# Data for processing
>>>

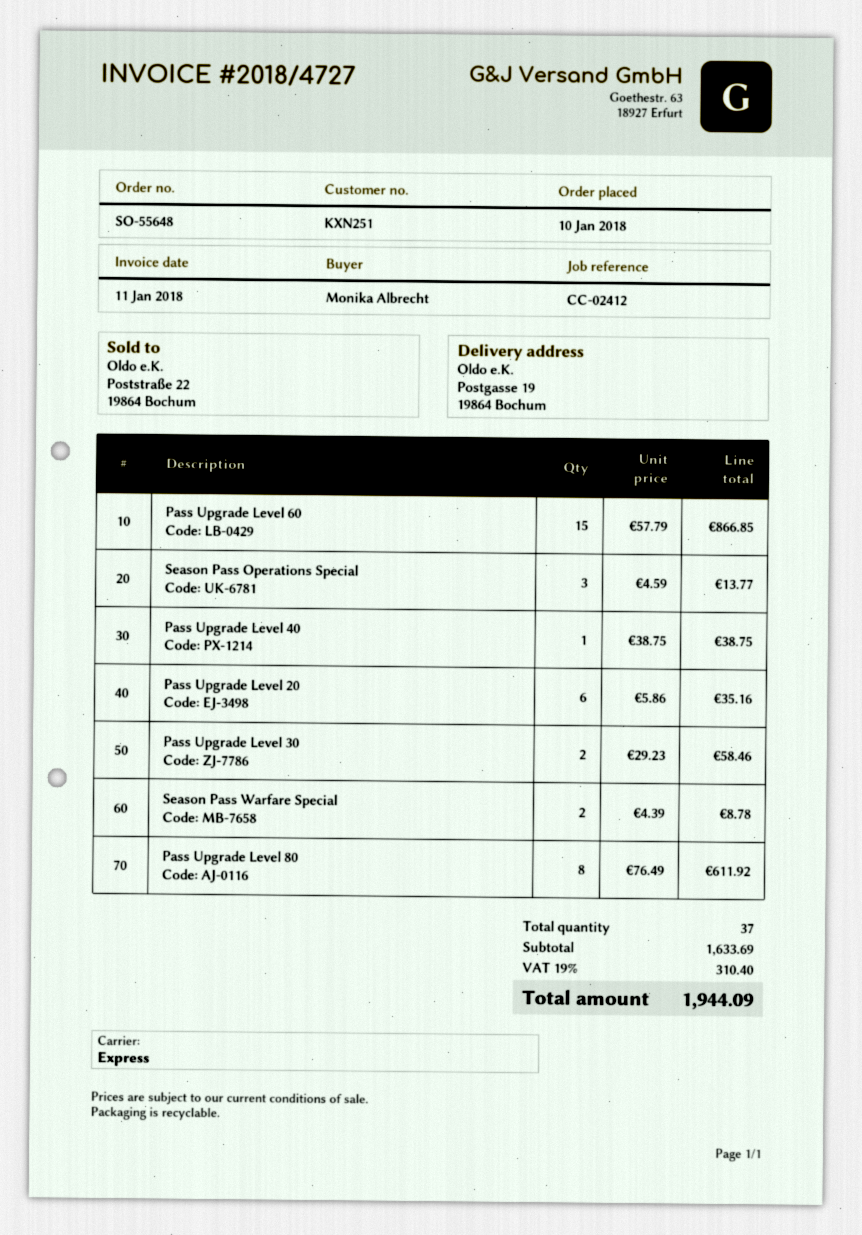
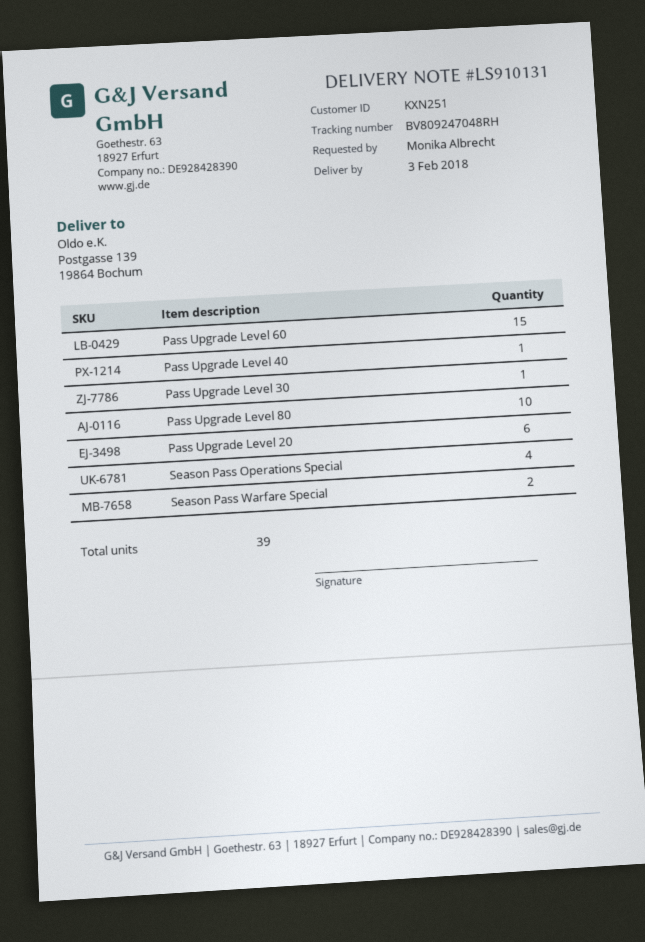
ship to: Postgasse 19, 19864 Bochum -> Postgasse 139, 19864 Bochum
Season Pass Operations Special: 3 -> 4
Pass Upgrade Level 30: 2 -> 1
Pass Upgrade Level 80: 8 -> 10
total quantity: 37 -> 39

<<<

# What needs to be done
Output every entry exactly. Pictures stay out.

# Answer below
ship to: Postgasse 19, 19864 Bochum -> Postgasse 139, 19864 Bochum
Season Pass Operations Special: 3 -> 4
Pass Upgrade Level 30: 2 -> 1
Pass Upgrade Level 80: 8 -> 10
total quantity: 37 -> 39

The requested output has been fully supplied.